#### [Input for this task]
__________

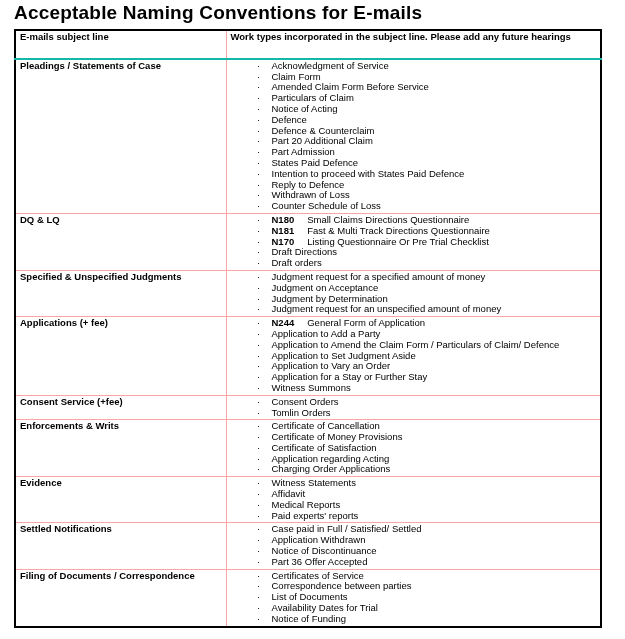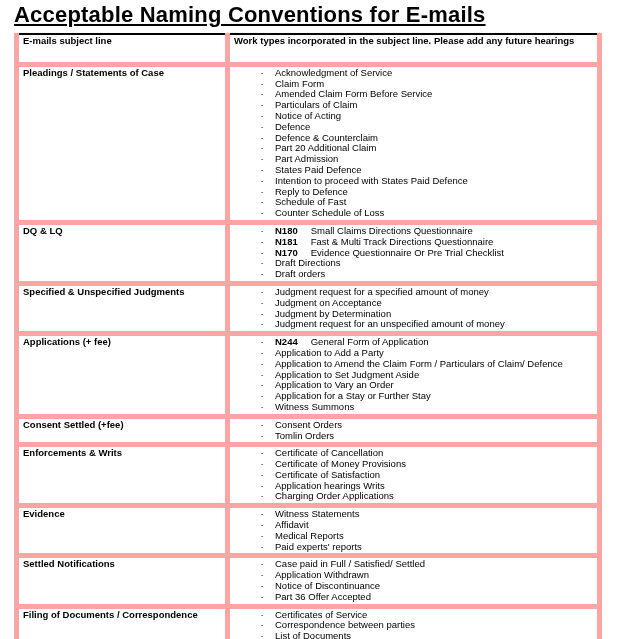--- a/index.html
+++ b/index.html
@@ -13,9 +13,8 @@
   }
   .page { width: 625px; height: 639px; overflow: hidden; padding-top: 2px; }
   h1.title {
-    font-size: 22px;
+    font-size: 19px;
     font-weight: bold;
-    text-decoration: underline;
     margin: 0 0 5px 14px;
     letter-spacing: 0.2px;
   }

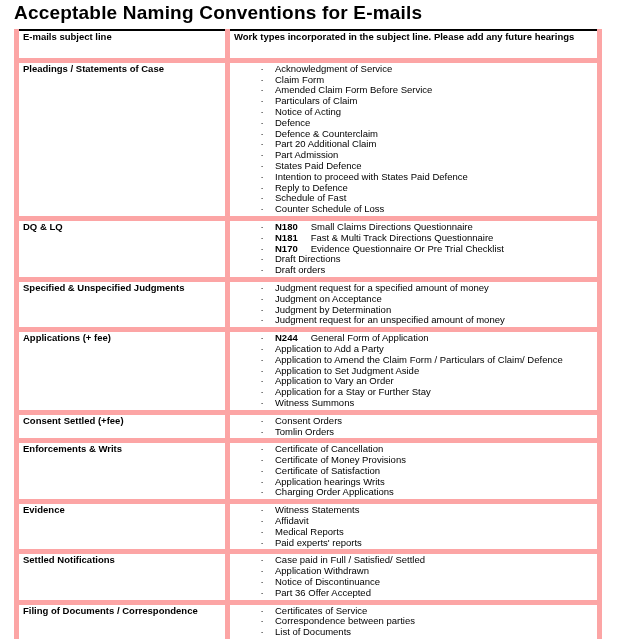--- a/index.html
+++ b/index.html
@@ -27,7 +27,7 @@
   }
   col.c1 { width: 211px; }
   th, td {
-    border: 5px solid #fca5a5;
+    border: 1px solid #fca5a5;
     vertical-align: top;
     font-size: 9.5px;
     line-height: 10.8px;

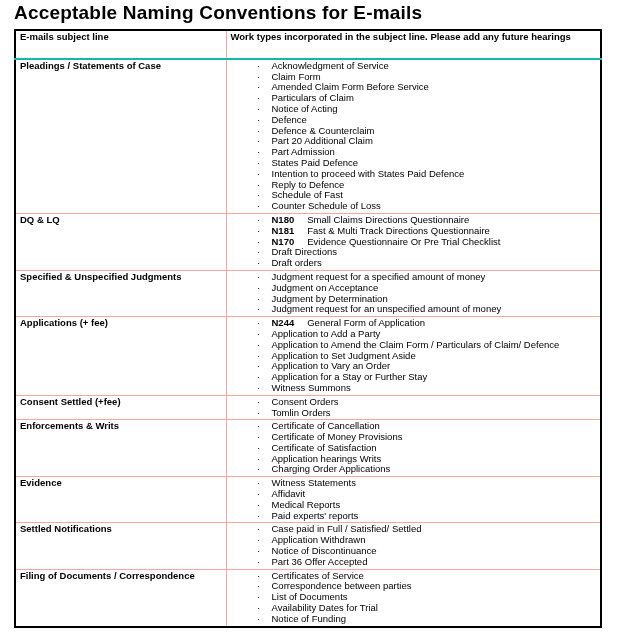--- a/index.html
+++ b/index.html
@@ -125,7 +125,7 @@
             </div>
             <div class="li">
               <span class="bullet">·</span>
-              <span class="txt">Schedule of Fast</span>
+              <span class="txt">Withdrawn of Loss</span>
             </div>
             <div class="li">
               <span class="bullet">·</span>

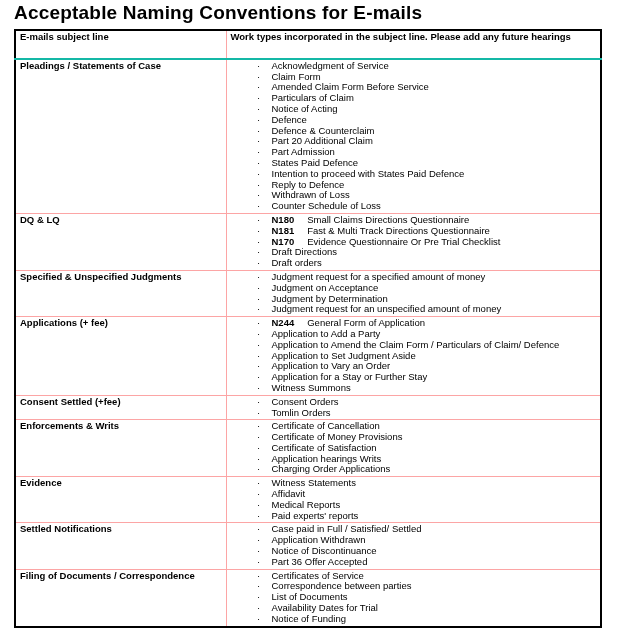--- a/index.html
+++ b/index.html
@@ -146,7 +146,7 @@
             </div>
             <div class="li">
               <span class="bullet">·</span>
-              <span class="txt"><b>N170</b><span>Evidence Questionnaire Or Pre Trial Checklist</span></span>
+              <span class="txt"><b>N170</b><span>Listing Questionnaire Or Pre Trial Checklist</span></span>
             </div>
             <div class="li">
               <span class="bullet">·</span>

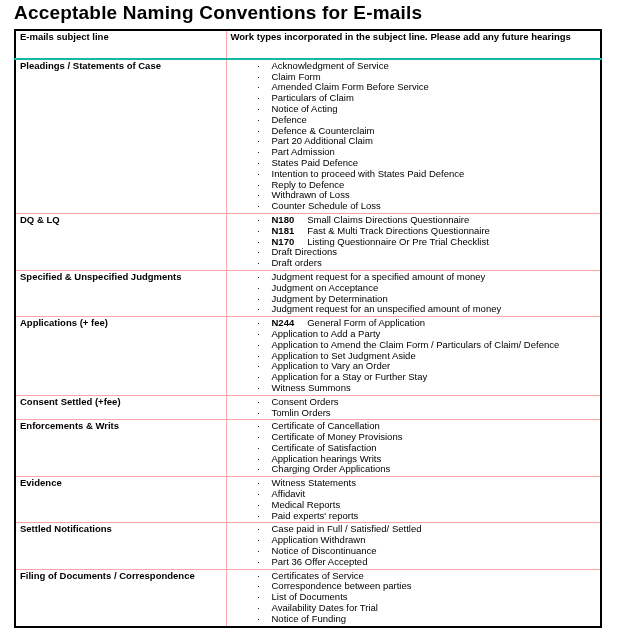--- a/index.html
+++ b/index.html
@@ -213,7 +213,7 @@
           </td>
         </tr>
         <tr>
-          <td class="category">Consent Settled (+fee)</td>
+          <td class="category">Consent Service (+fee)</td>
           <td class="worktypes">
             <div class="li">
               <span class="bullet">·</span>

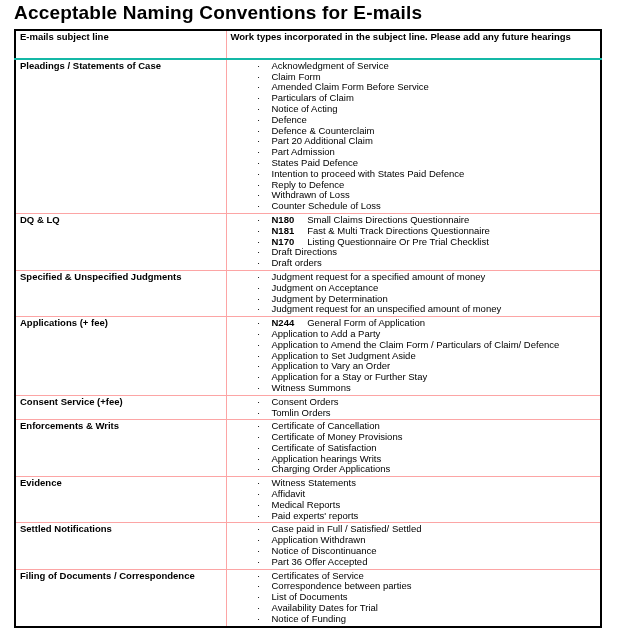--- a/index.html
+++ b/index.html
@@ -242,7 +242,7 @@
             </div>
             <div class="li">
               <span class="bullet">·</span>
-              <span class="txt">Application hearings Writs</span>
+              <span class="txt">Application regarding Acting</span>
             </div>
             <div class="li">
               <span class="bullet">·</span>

__________

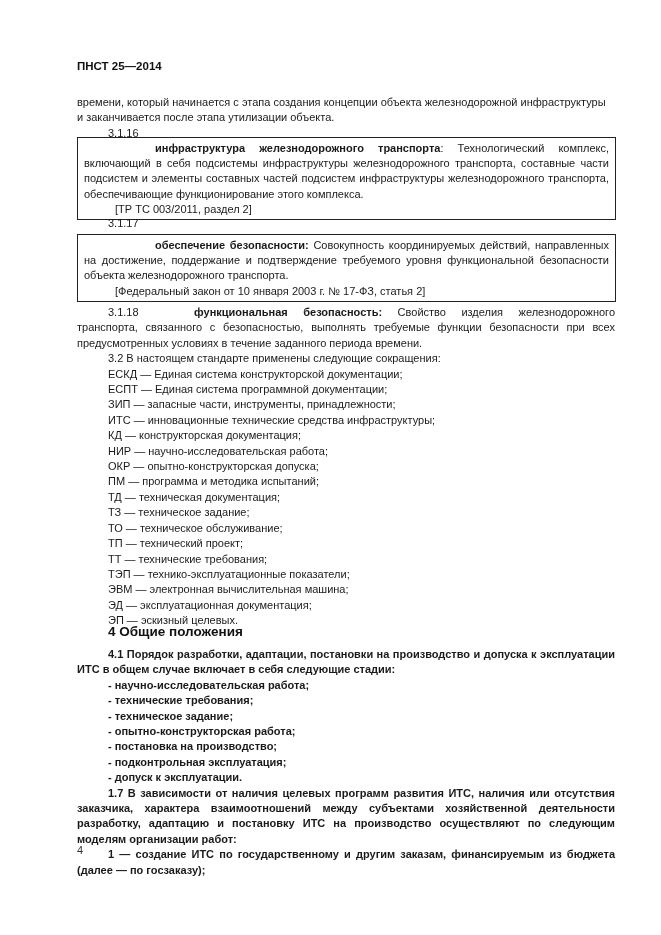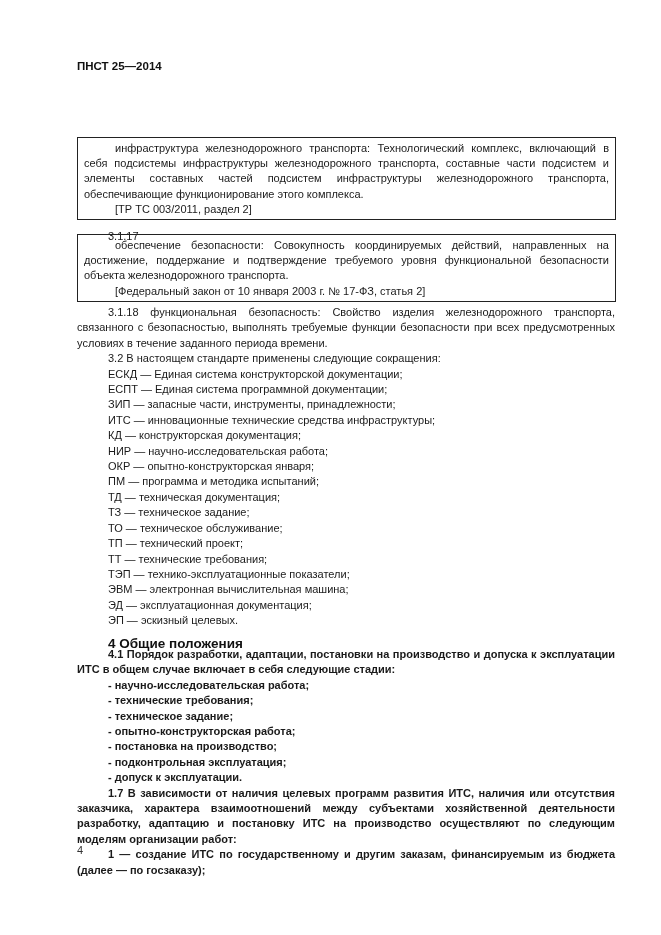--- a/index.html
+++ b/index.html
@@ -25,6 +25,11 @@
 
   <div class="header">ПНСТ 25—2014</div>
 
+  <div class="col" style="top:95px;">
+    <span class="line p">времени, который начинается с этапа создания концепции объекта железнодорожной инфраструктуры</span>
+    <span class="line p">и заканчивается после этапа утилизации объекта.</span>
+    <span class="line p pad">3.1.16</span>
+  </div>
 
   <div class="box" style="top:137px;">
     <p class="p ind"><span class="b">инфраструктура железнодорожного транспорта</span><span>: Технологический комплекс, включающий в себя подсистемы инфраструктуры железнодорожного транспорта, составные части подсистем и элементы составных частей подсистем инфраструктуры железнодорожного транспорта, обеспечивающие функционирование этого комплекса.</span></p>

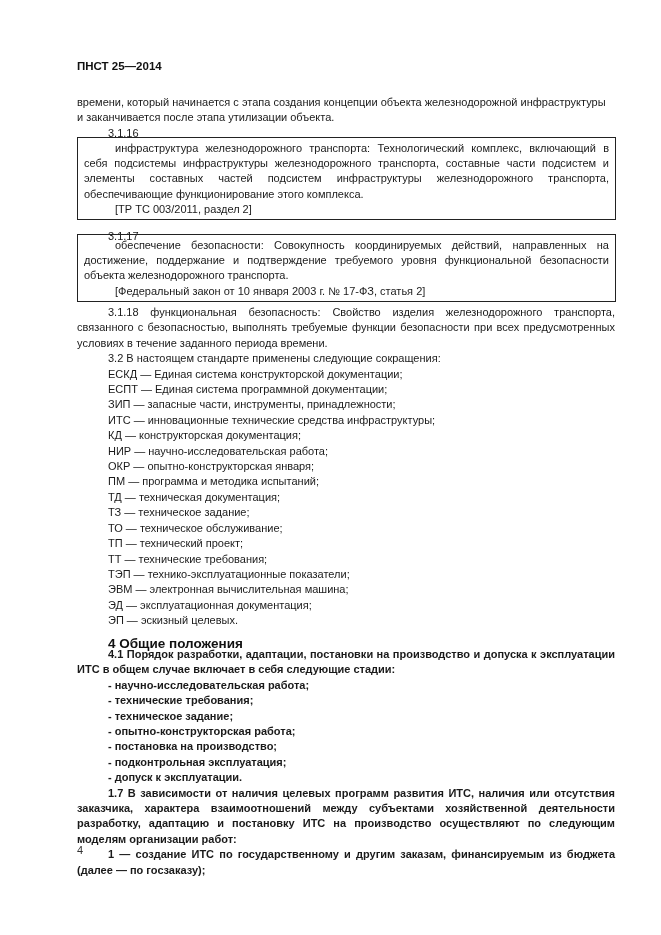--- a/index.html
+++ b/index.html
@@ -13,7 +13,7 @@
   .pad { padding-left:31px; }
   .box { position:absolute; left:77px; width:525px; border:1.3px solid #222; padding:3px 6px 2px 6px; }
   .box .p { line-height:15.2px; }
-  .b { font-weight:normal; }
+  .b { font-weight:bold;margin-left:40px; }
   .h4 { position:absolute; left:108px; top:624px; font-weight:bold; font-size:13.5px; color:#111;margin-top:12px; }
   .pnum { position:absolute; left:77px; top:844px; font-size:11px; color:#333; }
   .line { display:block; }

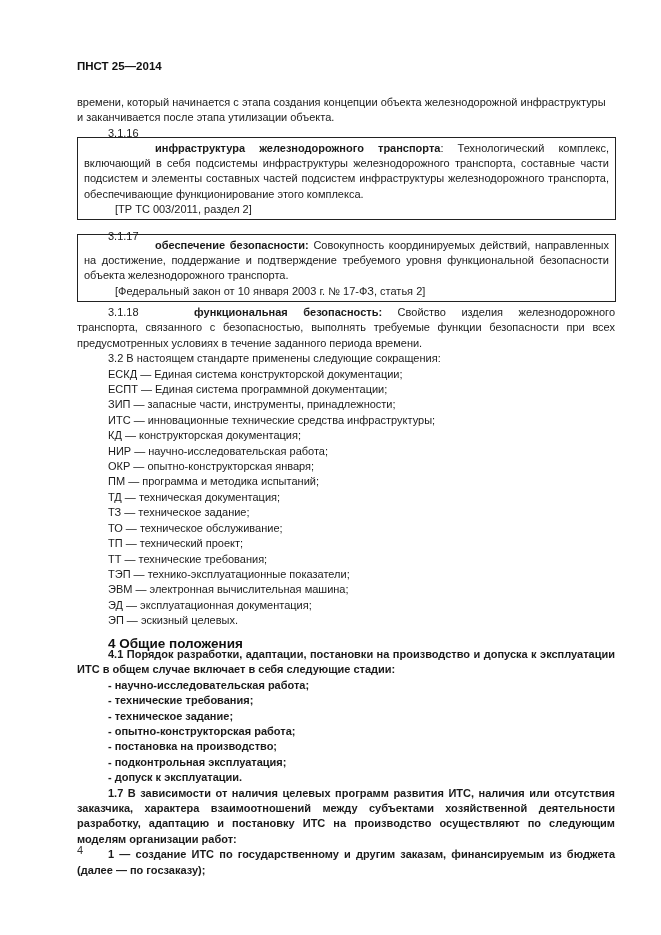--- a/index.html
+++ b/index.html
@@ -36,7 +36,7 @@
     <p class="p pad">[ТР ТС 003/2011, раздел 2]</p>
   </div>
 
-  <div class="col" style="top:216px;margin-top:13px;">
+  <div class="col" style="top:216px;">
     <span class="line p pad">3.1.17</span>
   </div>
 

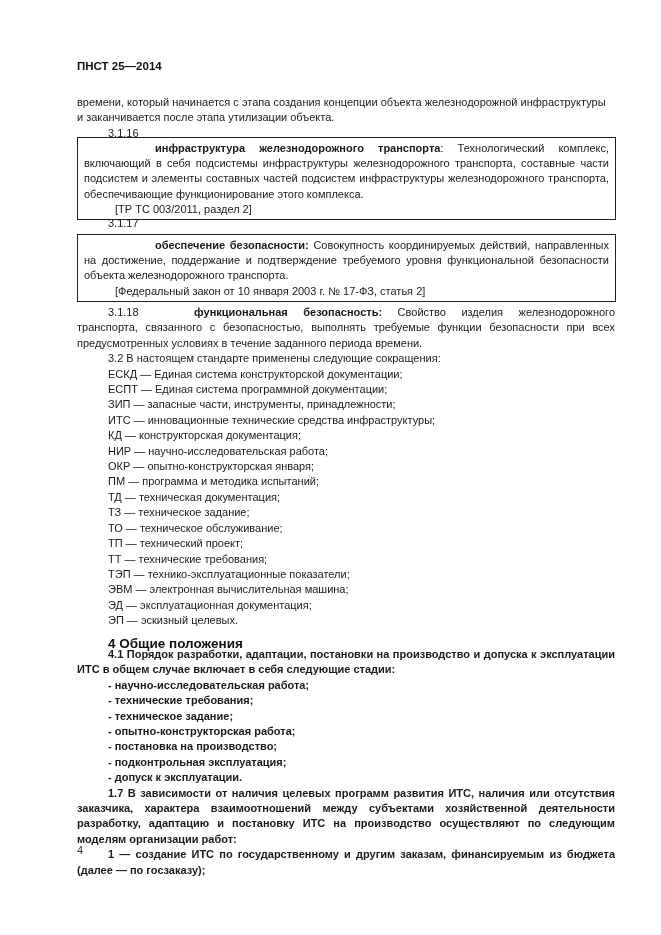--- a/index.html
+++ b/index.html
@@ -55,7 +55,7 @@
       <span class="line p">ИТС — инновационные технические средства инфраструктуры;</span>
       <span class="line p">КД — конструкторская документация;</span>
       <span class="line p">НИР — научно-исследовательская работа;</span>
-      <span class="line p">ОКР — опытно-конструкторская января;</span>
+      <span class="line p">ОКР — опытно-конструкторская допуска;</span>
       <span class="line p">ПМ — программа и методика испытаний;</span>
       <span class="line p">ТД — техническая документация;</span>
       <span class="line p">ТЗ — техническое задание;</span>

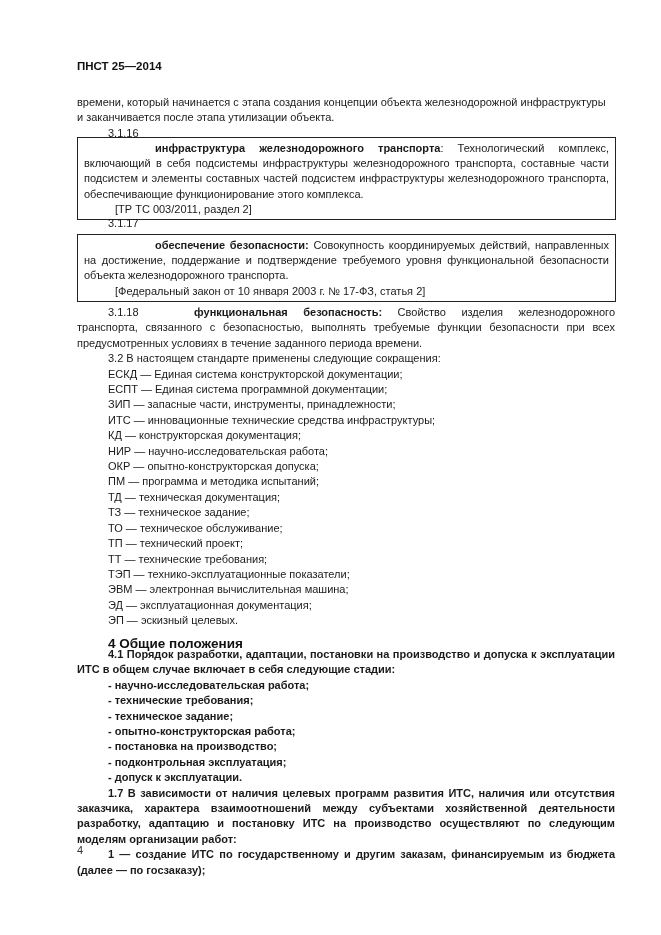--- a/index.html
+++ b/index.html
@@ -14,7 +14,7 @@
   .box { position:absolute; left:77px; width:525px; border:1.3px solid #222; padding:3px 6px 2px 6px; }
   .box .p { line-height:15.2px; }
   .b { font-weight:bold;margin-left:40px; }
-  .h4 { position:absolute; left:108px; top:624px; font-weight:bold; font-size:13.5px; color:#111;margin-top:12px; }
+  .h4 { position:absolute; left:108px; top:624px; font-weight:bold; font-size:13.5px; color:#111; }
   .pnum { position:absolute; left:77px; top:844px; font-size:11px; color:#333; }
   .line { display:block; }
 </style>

__________

#### [About this task]
Within the listing above, work out how many lines contain the string "Trial", and reply with that number only.

#### [Result]
2